You should consider becoming a Presbyterian, part 9

I think this series has gone on long enough. I will just address these last two issues briefly:

History is on the side of Presbyterians

You will hear Presbyterians say that the Reformers, the Puritans, and all the greatest preachers in history up to today baptize infants. You might even hear them say that infant baptism has been the dominant practice from the time of the Apostles all the way up until Baptists came around in the late 1600’s.

There are elements of truth in that. HOWEVER, let us be clear that Catholic infant baptism is worlds apart from Presbyterian infant baptism. Presbyterians do not believe that baptism regenerates their child! So we are all relatively new in that sense. Also, there is strong evidence that Ulrich Zwingli (contemporary of Martin Luther) was personally Baptist, but simply did not want to practice it for a number of reasons. Lastly, Presbyterian ecclesiology is not fully worked out until Westminster (1640’s), at the same time the 1st London Baptist Confession of Faith came out. And if you want to argue that 2nd London Baptist (1689) is really when Reformed Baptist ecclesiology was fully worked out, fine.
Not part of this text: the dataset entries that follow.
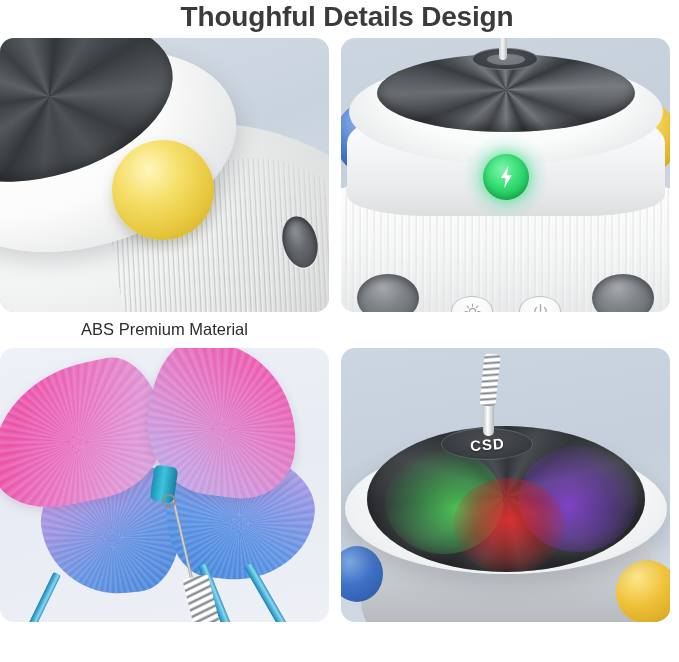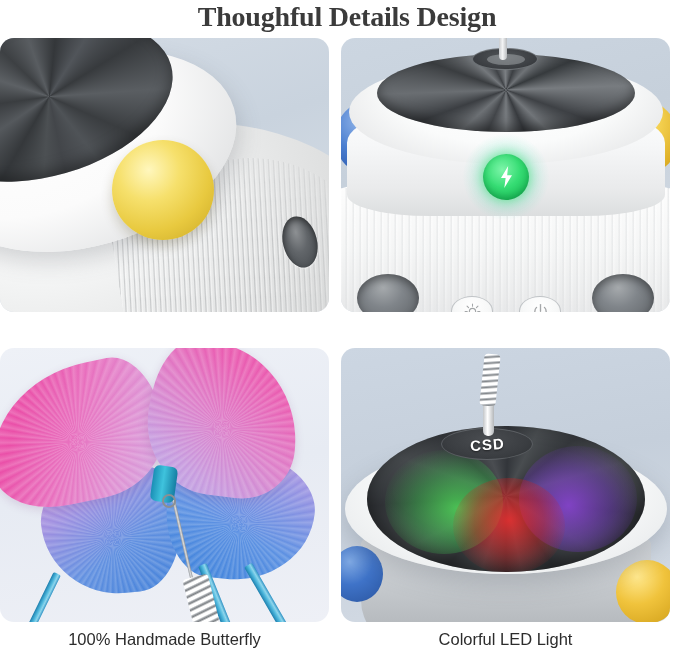"Thoughful Details Design" .title { font-family: Liberation Serif, serif -> Liberation Sans, sans-serif }
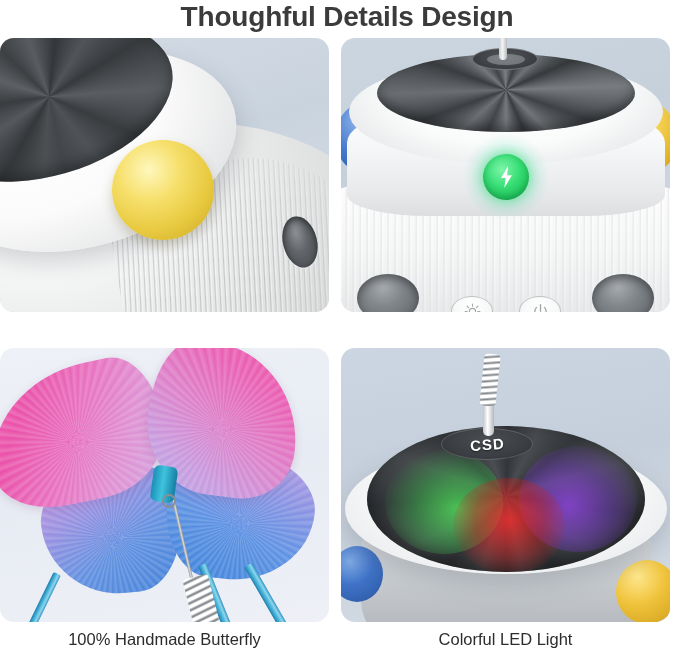"ABS Premium Material" div.caption { html: none -> <div>ABS Premium Material</div> }
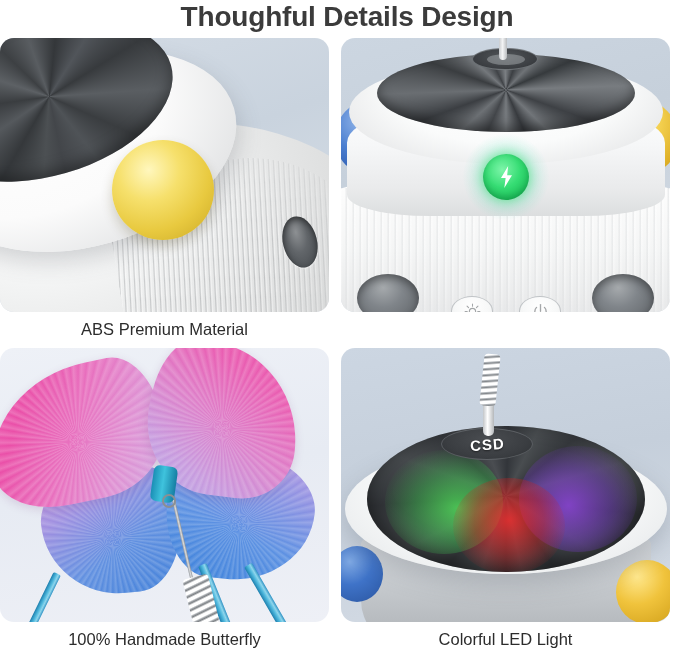"100% Handmade Butterfly" div.caption { html: <div>100% Handmade Butterfly</div> -> none }
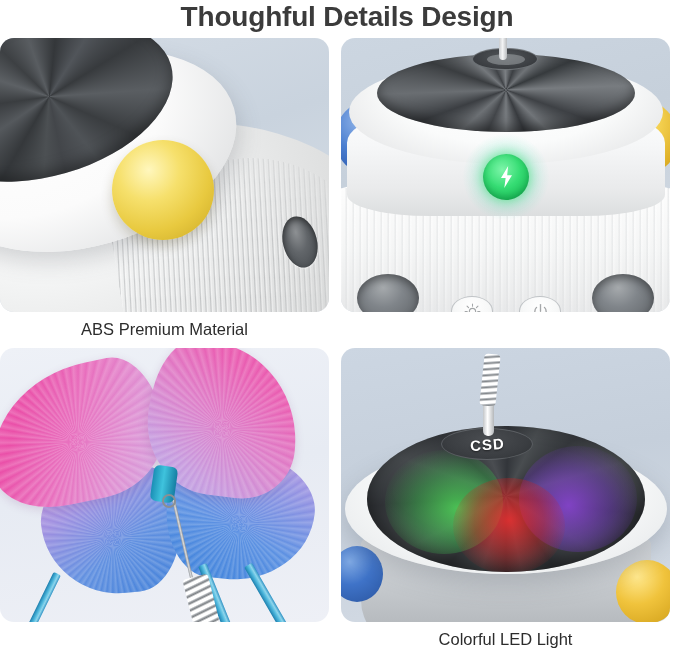"Colorful LED Light" div.caption { html: <div>Colorful LED Light</div> -> none }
You beat us by 40 years.

Still, the most that all tells us is that there have been more Presbyterians than Baptists over the years. It does not tell us who got the Bible right on the issue of infant baptism.

Practical reasons to become Presbyterian

There are many aspects to Presbyterianism that are attractive: no need to worry about “re-baptisms”, being governed by sessions and presbyteries rather than voting congregationally on everything, becoming a part of the same camp as Ligon Duncan! Etc.

However, there are difficult questions practically that make it easier to be a Baptist: What if a 12 year old resists baptism? What if a 15 year old falls away from the faith for 20 years, then comes to Christ, seemingly for the first time as an adult? Why sprinkle infants and sprinkle adults, OR, why sprinkle infants and immerse adults? Why do we withhold the Lord’s Supper from a child who has the New Covenant sign of baptism? Etc.

My point– these are never reasons to make a decision on what you believe.

Conclusion

If you have never considered Presbyterian theology, educate yourself. Thank God for the rich tradition that finds its roots in John Calvin and John Knox and continues to this day in men like R.C. Sproul and Kevin DeYoung. But also thank God for the rich Baptist tradition that also finds its roots in the Reformers (we are all Protestants!!!) and continues to this day in men like John Piper and David Platt. Praise God for the gospel. We will all stand before the Judgment Seat one day and all these debates will be sorted out. And let us pray for greater unity in all things as we move closer to that day.